Searching logs with ausearch

# Find events tagged with a key
ausearch -k passwd_changes

# All openat calls since midnight
ausearch -sc openat --start today

# Events from a specific executable
ausearch -x /usr/bin/sudo -i

# Events affecting a file
ausearch -f /etc/shadow -i

Summary reports with aureport

# Overall summary
aureport --summary

# File access summary
aureport --file --summary

# Authentication events
aureport -au

# Failed events only
aureport --failed

Persistent rules

Rules written to /etc/audit/rules.d/*.rules are loaded by augenrules at boot and passed to auditctl -R:

# /etc/audit/rules.d/50-syscall.rules
-a always,exit -F arch=b64 -S execve -k exec_tracking
-w /etc/passwd -p wa -k identity
-w /etc/shadow -p wa -k identity

/etc/audit/auditd.conf controls the daemon: log file path, rotation policy, disk space limits, and what to do when the disk is full (suspend, halt, or keep_logs).

Performance: the fast-path and audit_dummy_context()

Audit is designed to have near-zero cost for tasks and syscalls that are not being audited.

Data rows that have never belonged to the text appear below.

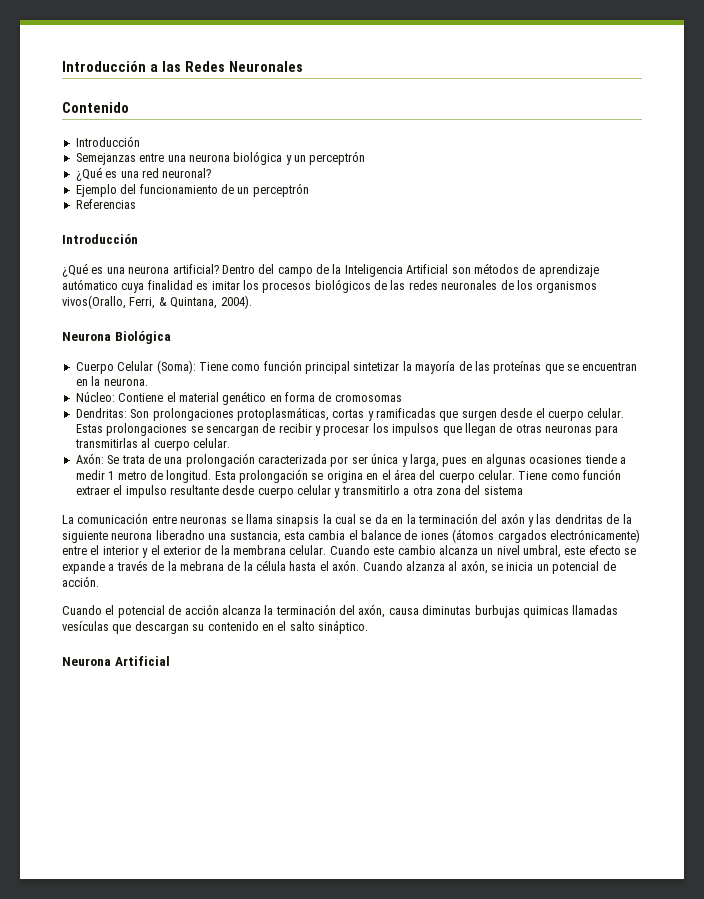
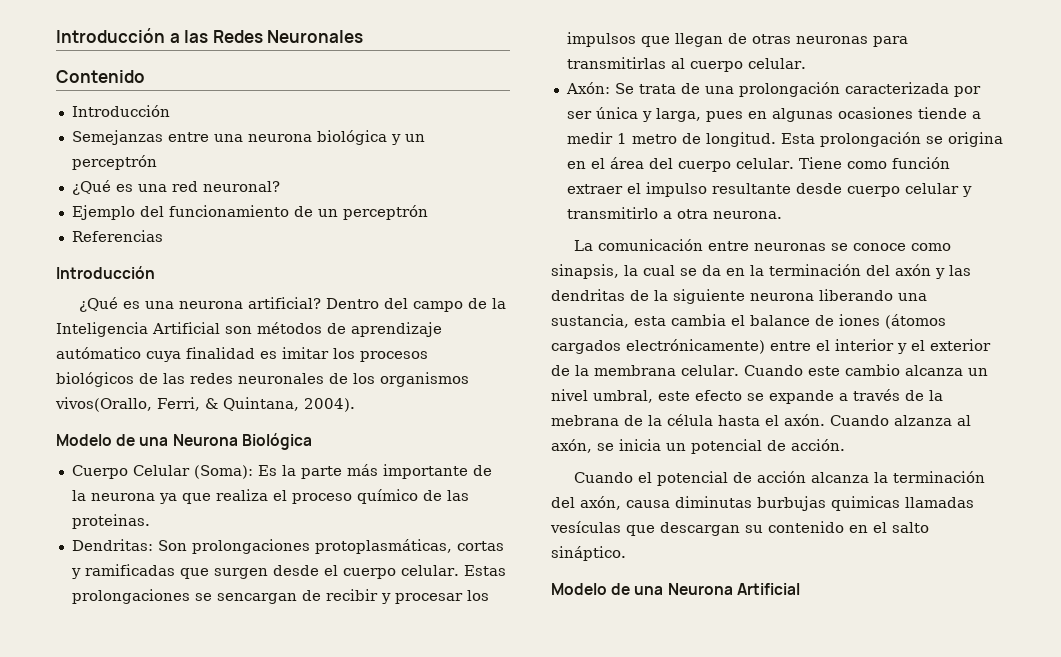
(252, 302) none -> [56,434,169,446] Modelo de una
[198,360,638,374] [75,376,148,386] [75,391,402,405] Tiene como función principal sintetizar la mayoría de las proteínas que se encuentran en la neurona. // Núcleo: Contiene el material genético en forma de cromosomas -> [257,464,492,479] [71,489,469,504] [71,514,150,529] Es la parte más importante de la neurona ya que realiza el proceso químico de las proteinas.
[435,485,523,495] zona del sistema -> [712,211,782,219] neurona.
[245,514,320,527] llama sinapsis -> [852,243,951,251] [551,264,619,279] conoce como sinapsis,
[155,530,205,540] liberadno -> [819,289,893,301] liberando
(368, 627) none -> [551,583,664,595] Modelo de una

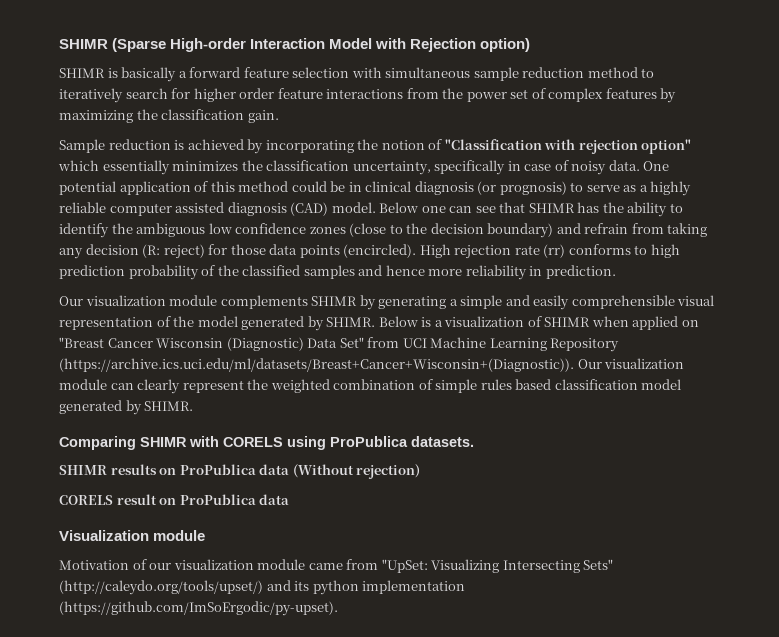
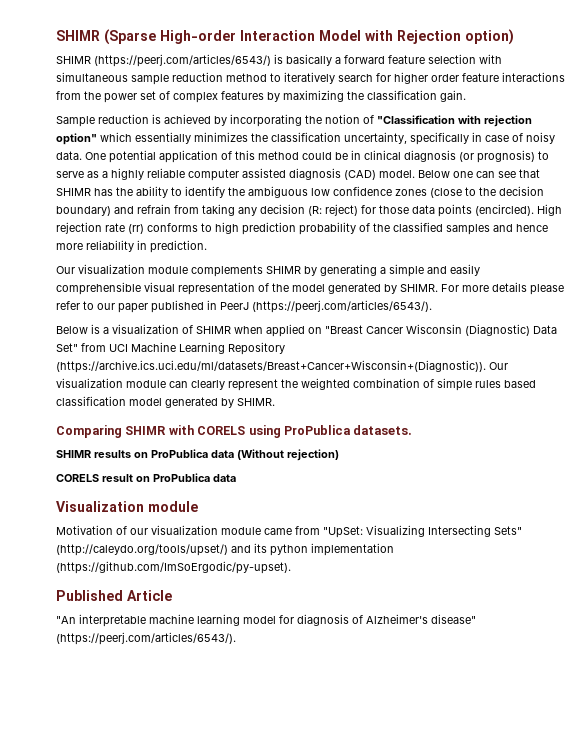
(105, 73) none -> [94,54,271,67] (https://peerj.com/articles/6543/)
(376, 322) none -> [441,282,564,295] [56,300,432,313] For more details please refer to our paper published in PeerJ (https://peerj.com/articles/6543/). //
(338, 608) none -> [56,590,172,601] [56,614,476,627] [56,632,236,645] // Published Article // "An interpretable machine learning model for diagnosis of Alzheimer's disease" (https://peerj.com/articles/6543/).

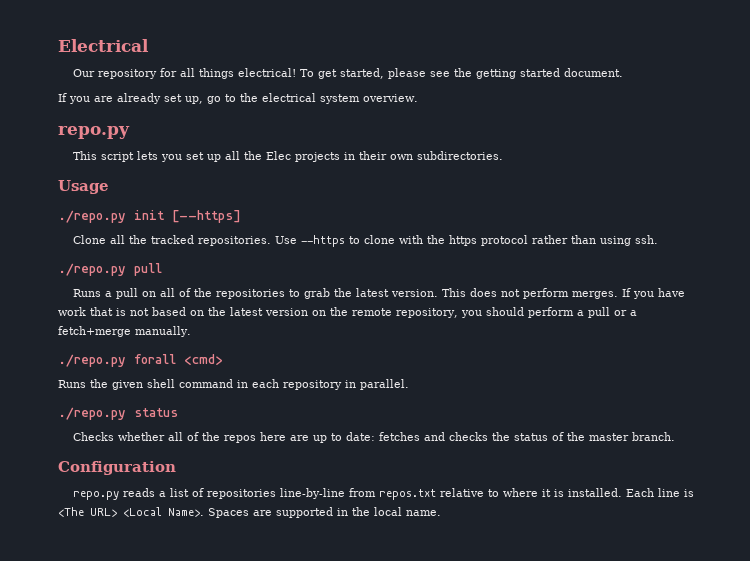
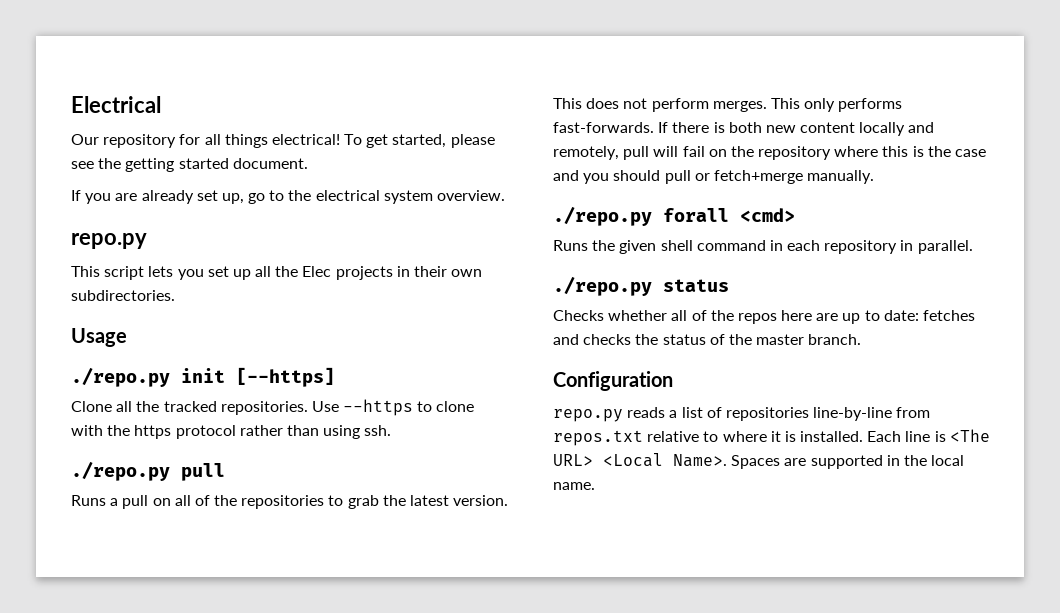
[621,288,685,299] [58,307,584,318] If you have work that is not based on the latest version on the remote repository, you should perform a -> [770,98,903,112] [553,122,935,136] [553,146,987,160] [553,170,661,184] This only performs fast-forwards. If there is both new content locally and remotely, pull will fail on the repository where this is the case and you should
[629,310,637,316] a -> (710, 177) none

audit_dummy_context() returns true when the current task's audit context is NULL or when ctx->dummy is non-zero. A "dummy" context is one that was allocated (to avoid the overhead of checking for a context on every syscall once auditing is enabled) but marked dummy because no rule matched at syscall entry. It does NOT mean "no context was allocated." Code that would otherwise build expensive path or inode records checks audit_dummy_context() first and skips the work:

/* fs/namei.c */
void audit_inode(struct filename *name, const struct dentry *dentry,
                  unsigned int aflags)
{
    struct audit_context *context = audit_context();

    if (audit_dummy_context())
        return;
    /* ... expensive record assembly ... */
}

TIF_SYSCALL_AUDIT ensures the per-syscall hooks run only for tasks that have been selected by at least one rule. Tasks that are never matched by any rule never set TIF_SYSCALL_AUDIT, so audit_syscall_entry() and audit_syscall_exit() are never called for them.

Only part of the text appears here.